Clin d’oeil aux gens modestes -ceux qui ne sont rien, dirait celui qui n’est pas grand-chose-, cri du coeur, la chanson resplendit. Les loups lance son parlé-chanté sur lit de pop chatoyante, plutôt alerte. On note, à nouveau et c’est pas nouveau, la prestance du décor. Ces voix de femmes qui bordent le morceau, en choeurs et en coeur. On y revient. Prénom-dropping, débit urgent. Gontard aime le peuple, il prétendait d’ailleurs Repeupler en 2016 et depuis il a gagné ses galons, pas volés du tout. « Les loups, c’est nous, les loups, c’est nous! ». Refrain entêtant, brio d’un mec indispensable à notre quotidien. Akene Guetno (bien joué, le tour de passe-passe verbal), rythmé, est une pépite. Y’a qu’ça ici, tu m’diras, conquis toi aussi. Exactly l’ami! Gontard marie, pour le meilleur, vies qui flanchent, souvenirs touchants, êtres généreux et beauté musicale confondante, illustrée par les cuivres à la Calexico de La chanson de Cédric. Il détient, fatal, un impact dans la description, dans la narration, caractéristiques des artistes cités plus haut. Il est bien entouré, renvoie un ressenti qui ne peut tromper. C’est Gontard, on le reconnait « direct ».
Photos Clizia Centorrino.
Avec Camion, notre homme continue à déployer, plus large encore, son champ sonore. Pour le coup, ça s’opère entre verbe remarquable et envolées enflammées. Akene sent la liberté, incite à l’insouciance en dépit de ses quelques tranches d’écueils (Homme perdu, constat d’échec aux tonalités jazzy subtiles. Faillite, poignant, dénonciateur aussi). Tout se fait, sur ce Akene de haute volée, sous l’ombre des mots, à la lanterne de celui qui résiste. Au syllabes de celui qui lutte, pose des mots et rimes sur des jours âpres. Mahalia Dooyoo, déracinant, évoque même Gontard sur Misère. Il sert des sons d’ailleurs, c’est d’ailleurs chez Ici d’Ailleurs que sort l’effort de l’Iserois. Lequel, sur ce titre magique, largue les amarres vers des contrées world. Ca met en joie, l’écoute d’Akene. On en oublie, au final, que là-haut on nous traque et nous matraque. On entre en résilience, comme le suggère Cyrulnik, aux côtés de Gontard. Anemone, dans une belle étoffe pop un brin céleste, fine et bluesy, honore une dame. Suit Faillite, où Gontard plaide coupable en sachant bien qu’il ne l’est pas. Le système…

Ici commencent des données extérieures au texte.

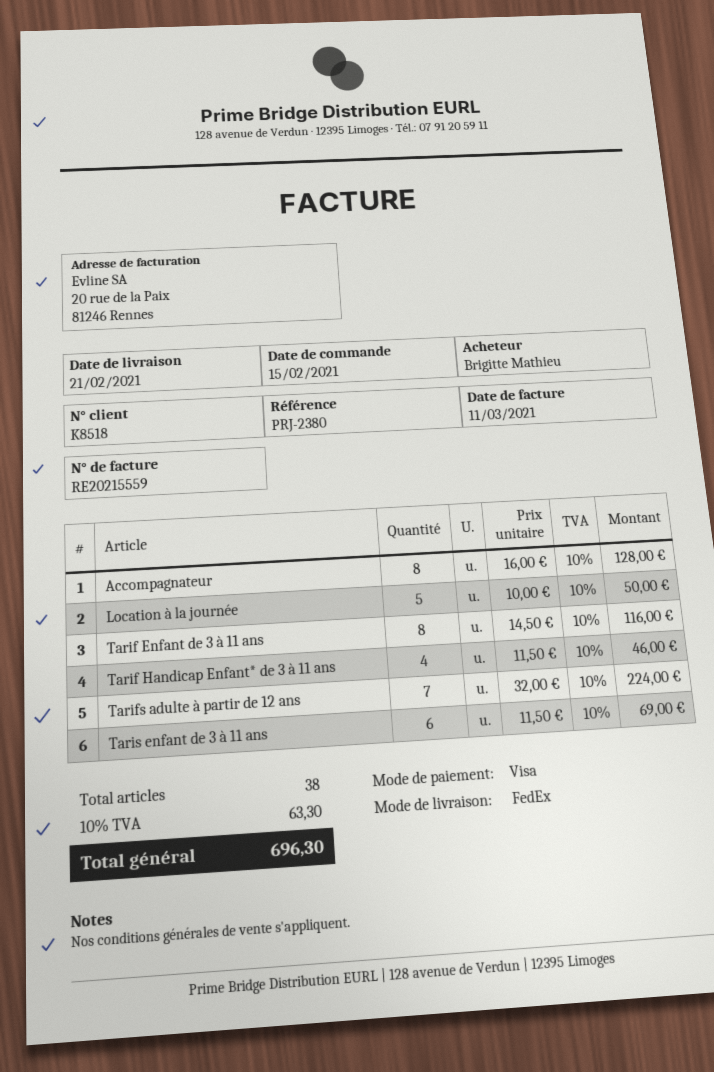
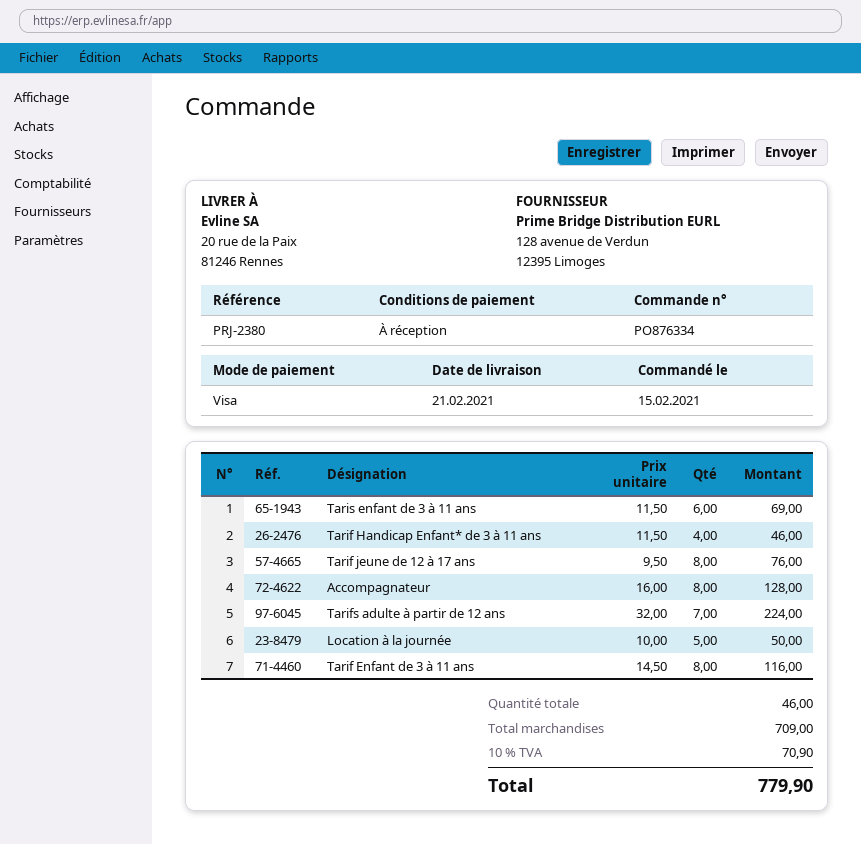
Tarif jeune de 12 à 17 ans: none -> 8 x 9.50 = 76.00
total quantity: 38 -> 46
tax: 10% = 63.30 -> 10% = 70.90
total: 696.30 -> 779.90

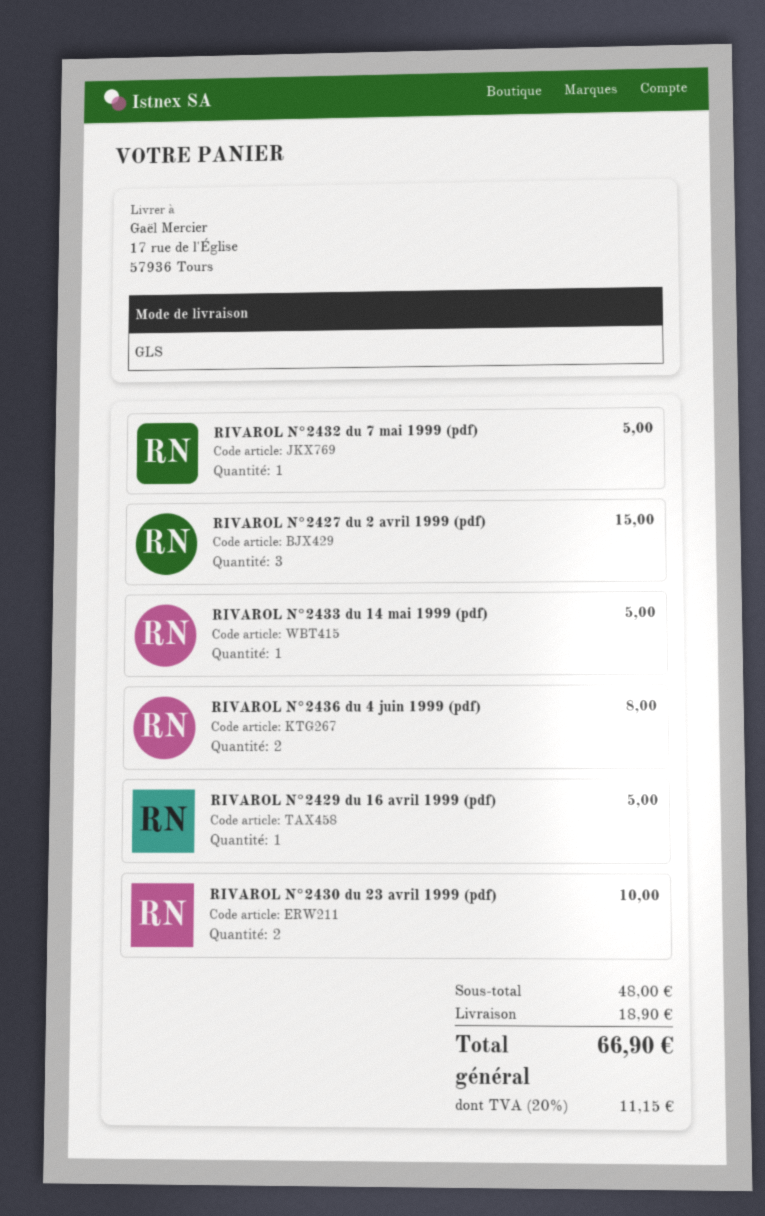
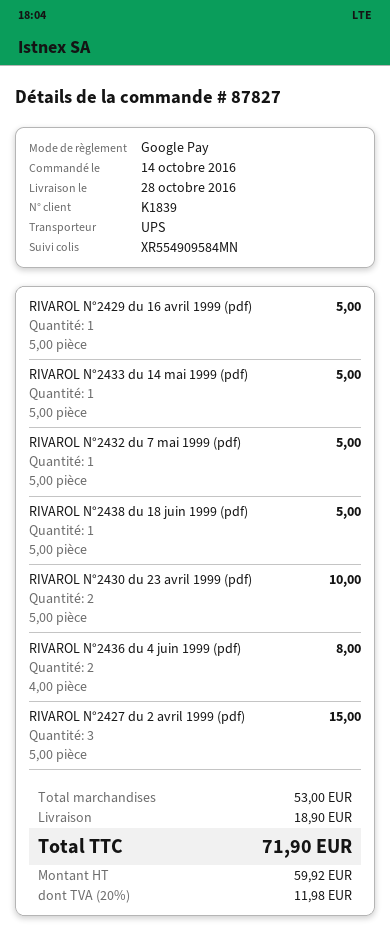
shipping method: GLS -> UPS
RIVAROL N°2438 du 18 juin 1999 (pdf): none -> 1 for 5.00
subtotal: 48.00 -> 53.00
tax: 20% = 11.15 -> 20% = 11.98
total: 66.90 -> 71.90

Mais on fait corps. Malgré les déboires, malgré les entraves, Le vent sifflera trois fois. C’est l’ultime enchantement Gontardien, raconté à sa manière, sans faire de manières. Gontard est un livre, ouvert sur la vie. Akene en est un chapitre captivant, écrit avec le talent qu’on reconnait, depuis ses débuts, à ce poète désenchanté autant que clairvoyant et espérant. Gontard, sur Le vent sifflera trois fois, parle aussi de ce qu’on aurait pu faire, de ce qu’on n’a pas pu faire, dresse un constat sans appel; on patauge, le meilleur est un leurre. Il touche par son timbre, dans un écrin sobre. Il propose, dans la patine musicale, un album à la hauteur de ses aptitudes, d’une plume inspirée noyée dans l’encre de l’existence. Le tout avec une légèreté qui confine à la félicité, comme si son Akene avait pour mission de balayer la désillusion. Ce qu’il parvient somme toute à accomplir, le temps de ses douze compositions aux nombreuses vertus bienfaisantes qu’abrite une pochette belle comme un camion échoué.
Photos Ray Bornéo.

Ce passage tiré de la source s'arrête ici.